AirBnb prides itself on its ability to make travel more than what it seems - it's mission is to help people feel like they belong anywhere they go through more authentic cultural experiences. However, what if AirBnb's efforts to connect the differences are creating more?
This project can also be found on the github repository at https://github.com/Lubaina97/323-Final-Project/tree/master!
Gentrification is a general term for the arrival of wealthier people in an existing urban district, a related increase in rents and property values, and changes in the district's character and culture.
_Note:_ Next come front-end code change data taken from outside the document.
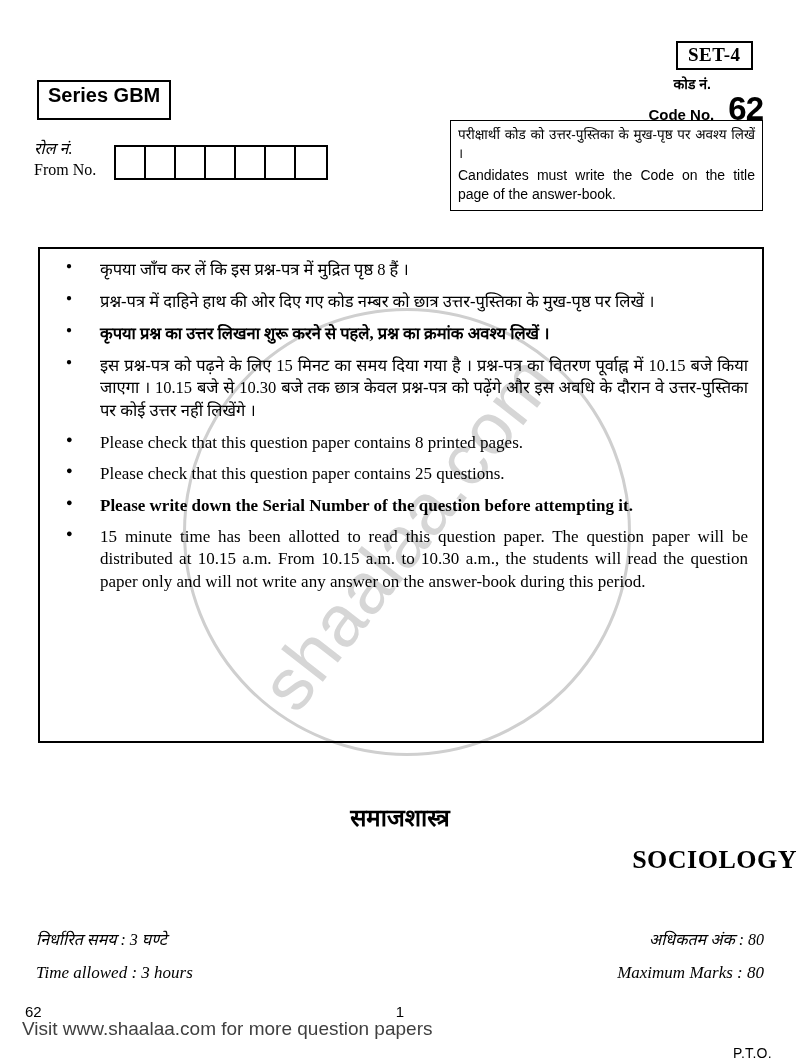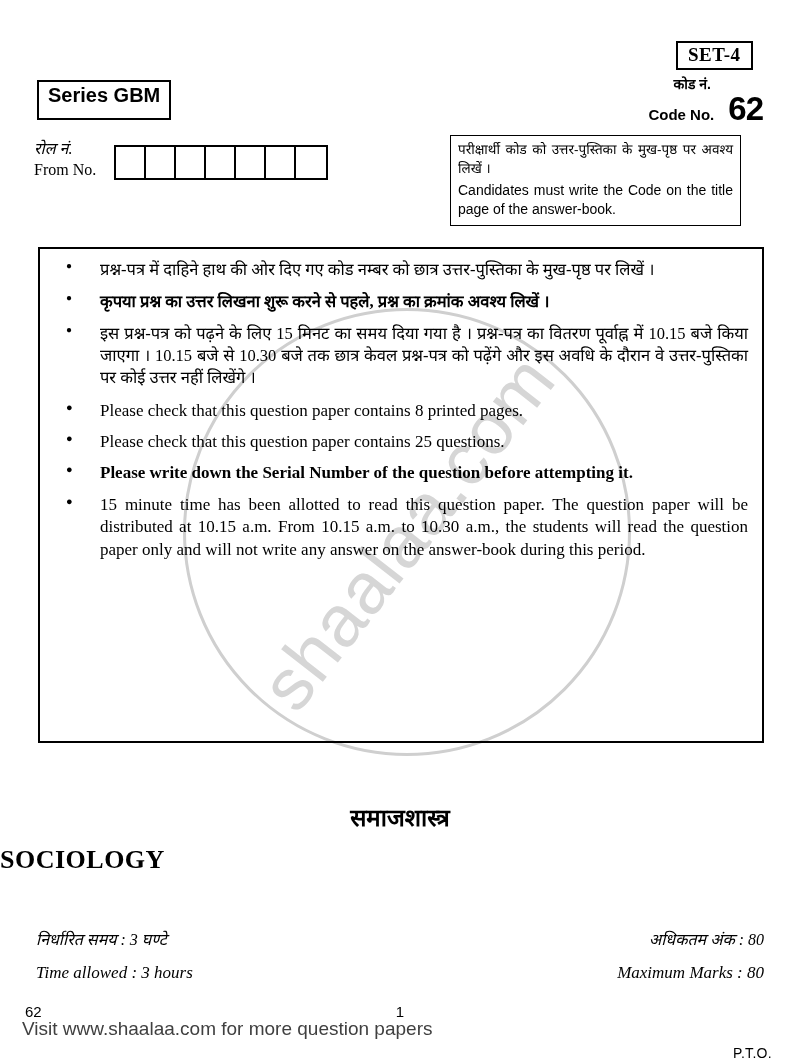"परीक्षार्थी कोड को उत्तर-पुस्तिका के" .note-box { top: 135px -> 120px; width: 291px -> 313px }
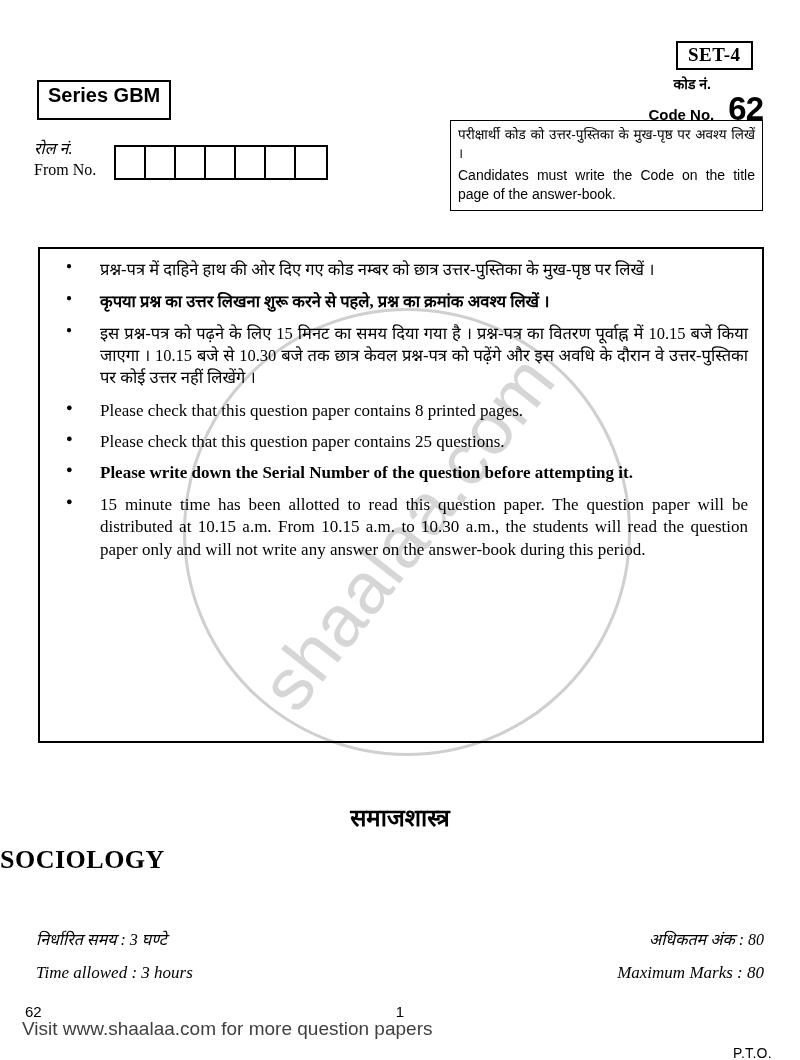"कृपया जाँच कर लें कि" div.instr-item { html: none -> <div> <span></span> <span>कृपया जाँच कर लें कि इस प्रश्न-पत्र में मुद्रित पृष्ठ 8 हैं ।</span> </div> }
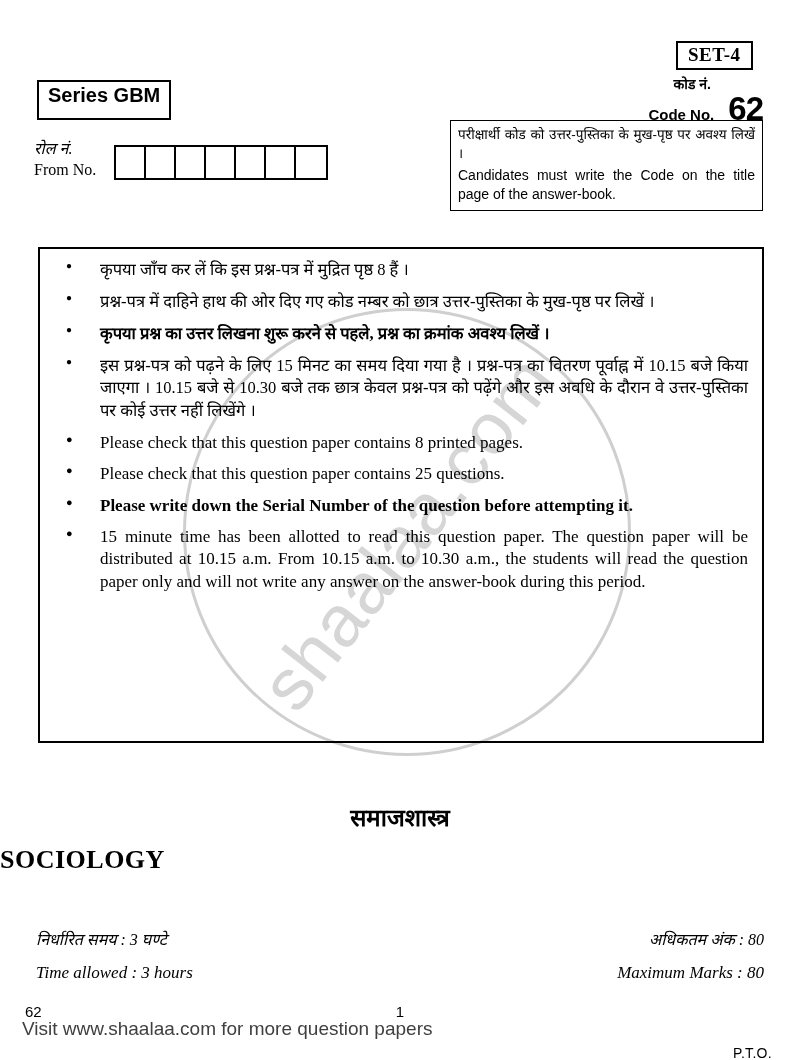"SOCIOLOGY" .subject-eng { text-align: left -> right }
The term is often used negatively, suggesting the displacement of poor communities by rich outsiders.
The economics of gentrification explicitly state that neighborhood property values increase, decreasing the supply of affordable housing available to lower-income residents who are then displaced, as the cost of living in the neighborhood increases.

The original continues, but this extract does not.